*** Begin section ***
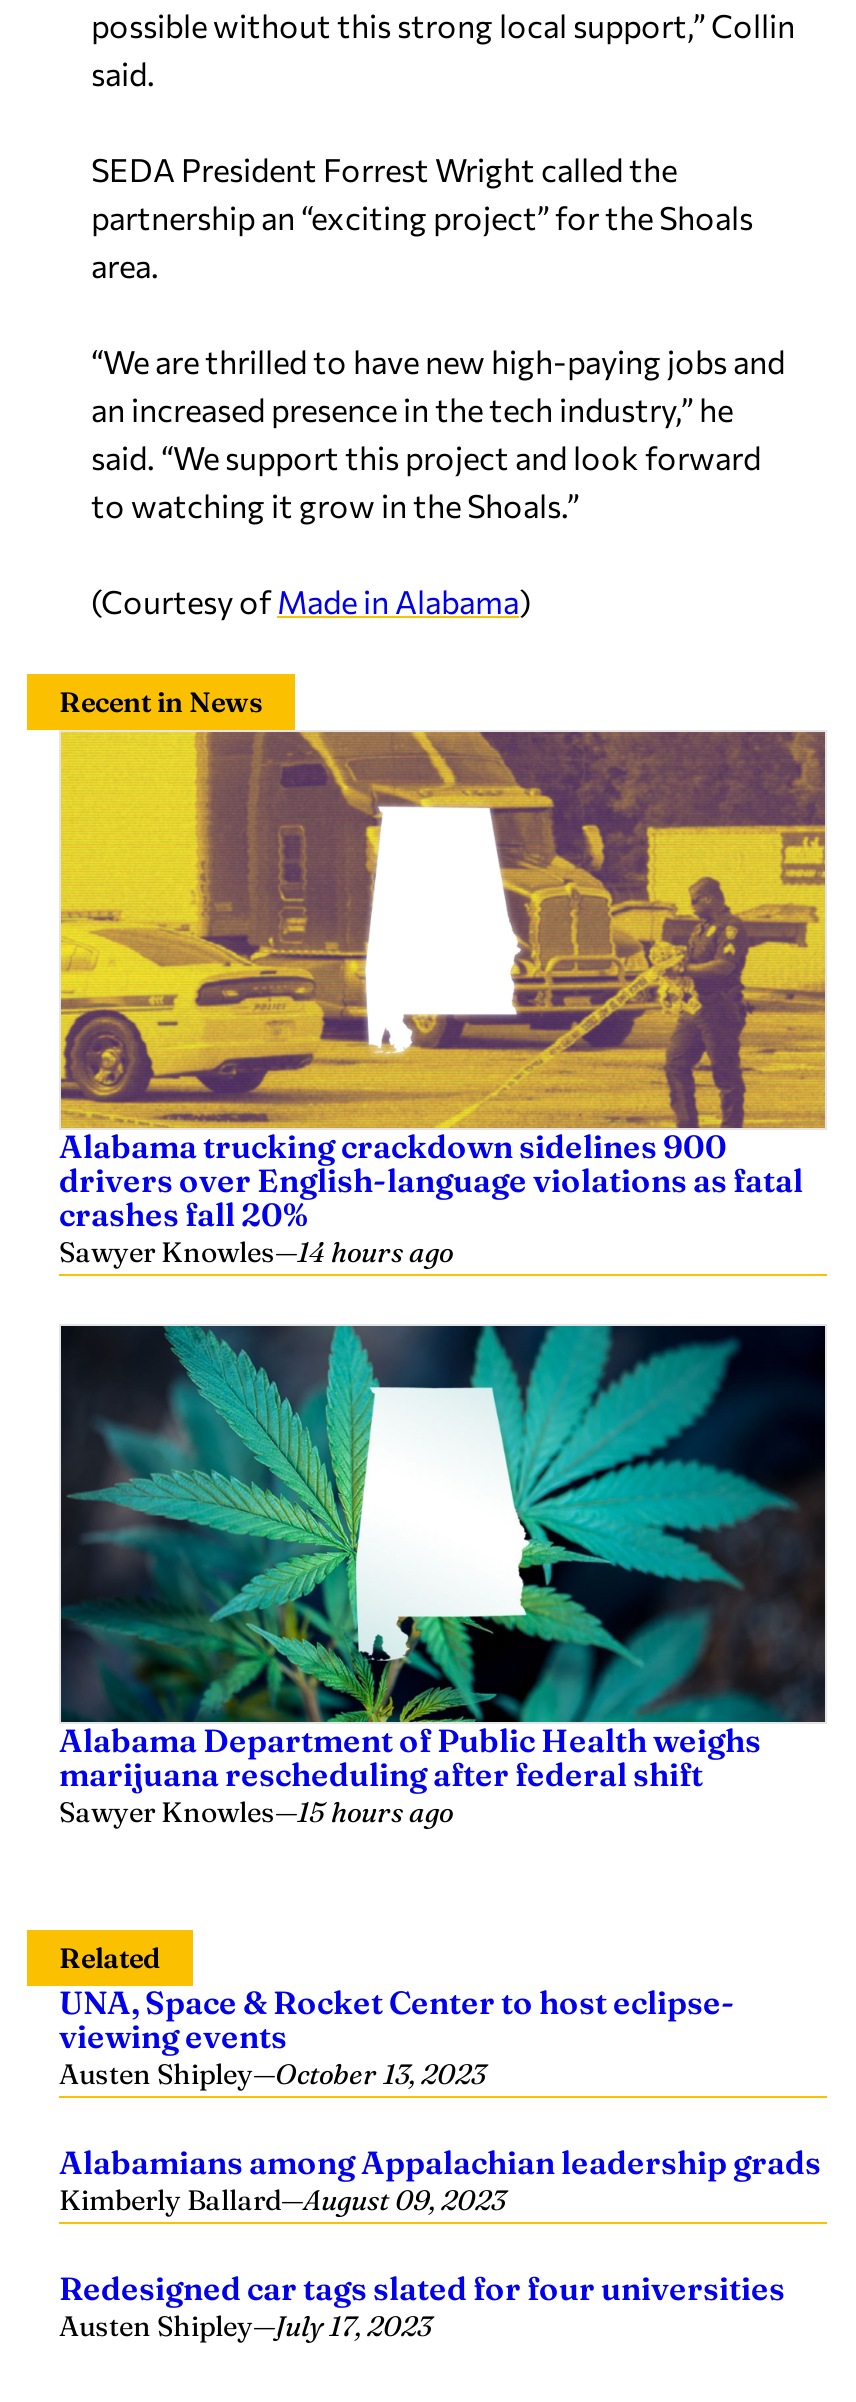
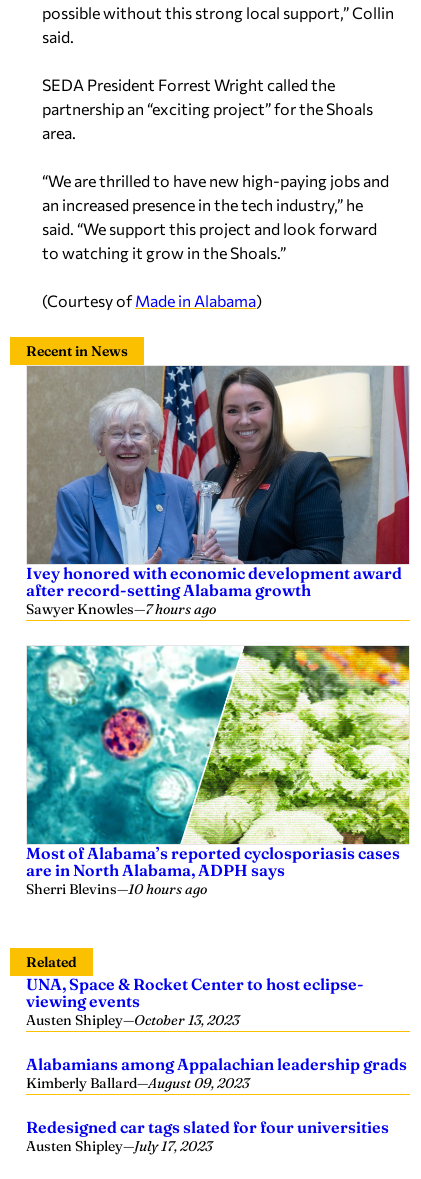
- [image]
- Alabama trucking crackdown sidelines 900
- drivers over English-language violations as fatal
- crashes fall 20%
- Sawyer Knowles—14 hours ago
+ [image]
+ Ivey honored with economic development award
+ after record-setting Alabama growth
+ Sawyer Knowles—7 hours ago

- [image]
- Alabama Department of Public Health weighs
- marijuana rescheduling after federal shift
- Sawyer Knowles—15 hours ago
+ [image]
+ Most of Alabama’s reported cyclosporiasis cases
+ are in North Alabama, ADPH says
+ Sherri Blevins—10 hours ago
*** End section ***
§ **WORK TO BE COMPLETED**
Images should not appear in the copy; retype the listing above exactly.

§ **REPLY**
- [image]
- Alabama trucking crackdown sidelines 900
- drivers over English-language violations as fatal
- crashes fall 20%
- Sawyer Knowles—14 hours ago
+ [image]
+ Ivey honored with economic development award
+ after record-setting Alabama growth
+ Sawyer Knowles—7 hours ago

- [image]
- Alabama Department of Public Health weighs
- marijuana rescheduling after federal shift
- Sawyer Knowles—15 hours ago
+ [image]
+ Most of Alabama’s reported cyclosporiasis cases
+ are in North Alabama, ADPH says
+ Sherri Blevins—10 hours ago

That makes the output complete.